ノッカンドゥ 21年 1990年蒸留 マスターリザーブ新ラベル 43%
KNOCKANDOAGED 21 YEARS
Master Reserve
Distilled 1990
700ml 43%
グラス:木村硝子テイスティンググラス
時期:開封後1年程度
場所:自宅
評価:★★★★★★(6)
香り:オーキーで干し草を思わせるウッディなニュアンス。おしろいっぽさのある麦芽香、微かに青みがかった甘みは瓜や青林檎。スワリングすると薄めたはちみつを思わせる甘い熟成香も伴う。
味:口当たりはスムーズで少し水っぽいが、麦芽風味とナッツ、徐々にドライで乾いた木材を思わせるほろ苦いウッディネス。厚みはそれほどでもなくややライト寄りで、樽由来の要素が強め。
余韻はドライで干し草やオレンジピール、香り同様若干の青さ、微かに内陸のピートも伴う。
樽の関係かトップノートや含み香に若干の青さを感じるが、それ以外はベースの麦感に、オーキーなウッディネスとフルーティーさが加わって、複雑さがありつつ安定して旨い内陸系モルト。
一般的には無名だが、コアな愛好家からは評価されることの多いノッカンドゥ。J&Bの構成原酒。。。というのは現行品がアレなのであまり良い印象はないのですが、オフィシャル18年や21年は、それ以下の年数に感じられる若いニュアンスが熟成を経て穏やかになり、樽由来の甘味と華やかさなど複数の香味と合わさってバランスがとれてくる。まさに飲み頃なボトルという印象です。
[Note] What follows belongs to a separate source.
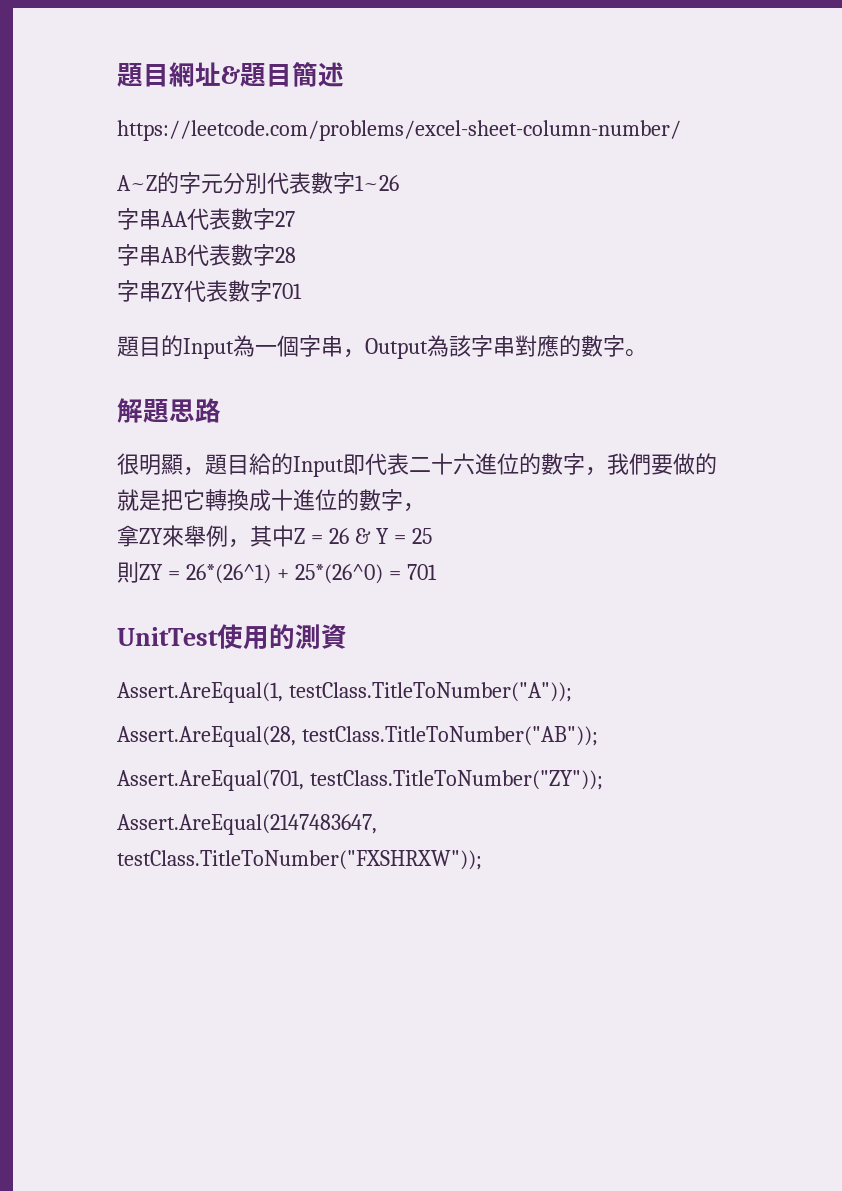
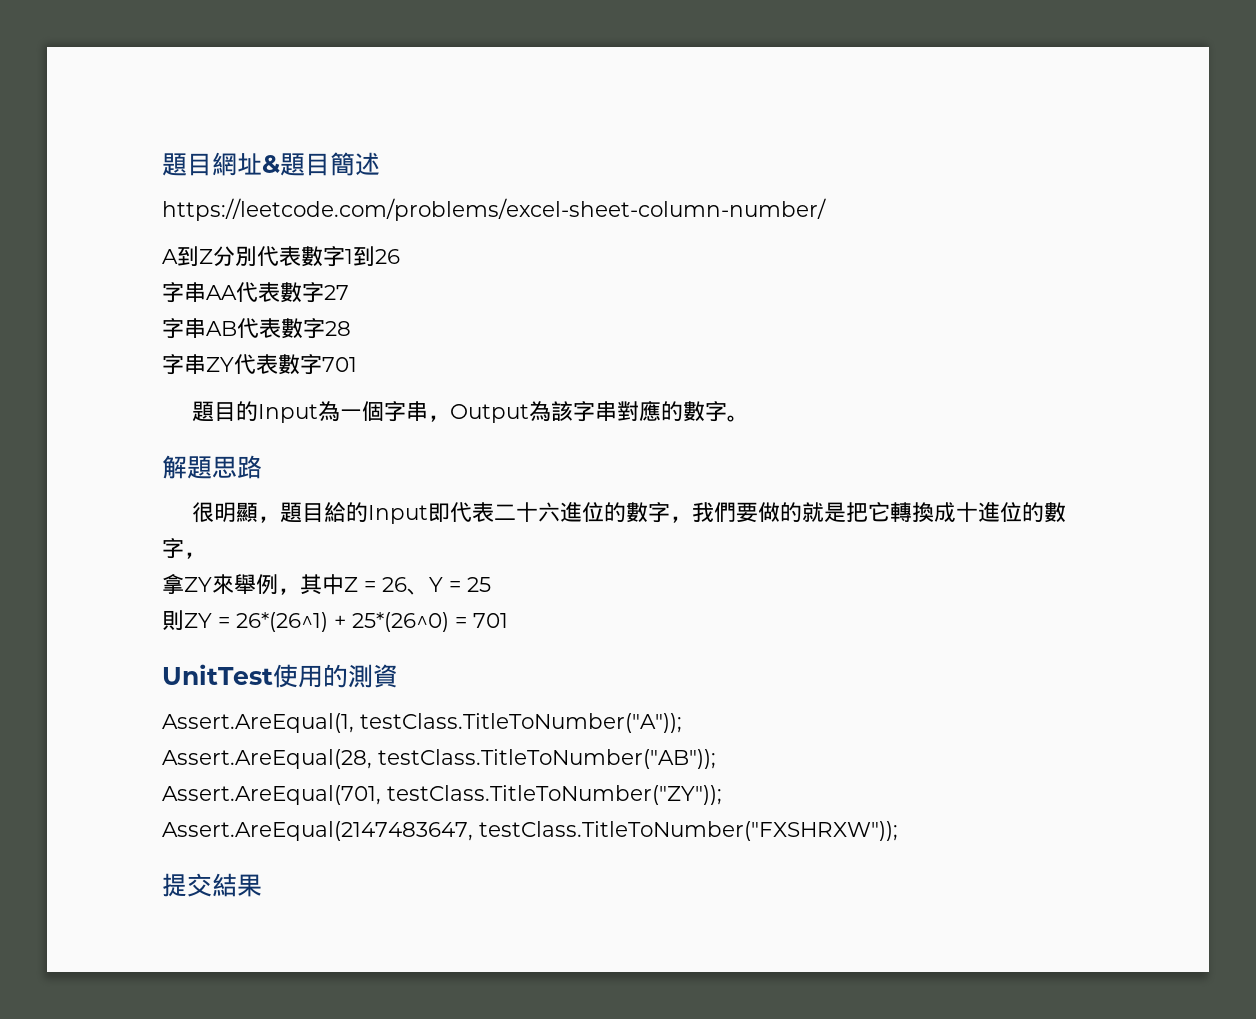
- A~Z的字元分別代表數字1~26
+ A到Z分別代表數字1到26
- 拿ZY來舉例，其中Z = 26 & Y = 25
+ 拿ZY來舉例，其中Z = 26、Y = 25
+ 提交結果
元々ノッカンドゥのオフィシャルリリースは、熟成年数を表記せずピークを迎えた原酒を同じ蒸留年の中からバッティングしてリリースするという方針をとっていました。
その後、2000年代あたりから、12年、21年といった他社と同じ区分に統一してリリースが行われるようになりましたが、蒸留年表記はそのまま残って現在に至ります。(もっとも、熟成年数が表記される前も、リリースの区分は若いタイプが10~13年前後、長熟が20年前後と、大きな違いはなかったようですが。)
オールドと現行品の違いは、まず酒質由来のフルーティーさ、ボディの厚みにあります。昔の方が明らかにこの要素が強いですね。今回のラベルデザインは2011~12年頃にリニューアルされたものですが、旧ラベル時代に比べて香味にドライな要素や、青みがかったニュアンスが出てきており、それは直近日本で流通する新しいビンテージのものでも同様です。
21年の樽構成比率は、シェリー樽が10%、残りはバーボン樽とのこと。この手の青みがかった風味はリフィルのシェリーバットで熟成されたモルトに感じることが多く、使われているシェリー樽の系統、あるいはリフィルとファーストフィルの比率が変わった結果ではないかと推察します。
以前ほどの良さはないですが、このクオリティで1万円以内は近年の市場では充分な出来。家でじっくり飲むには申し分ない1本だと思います。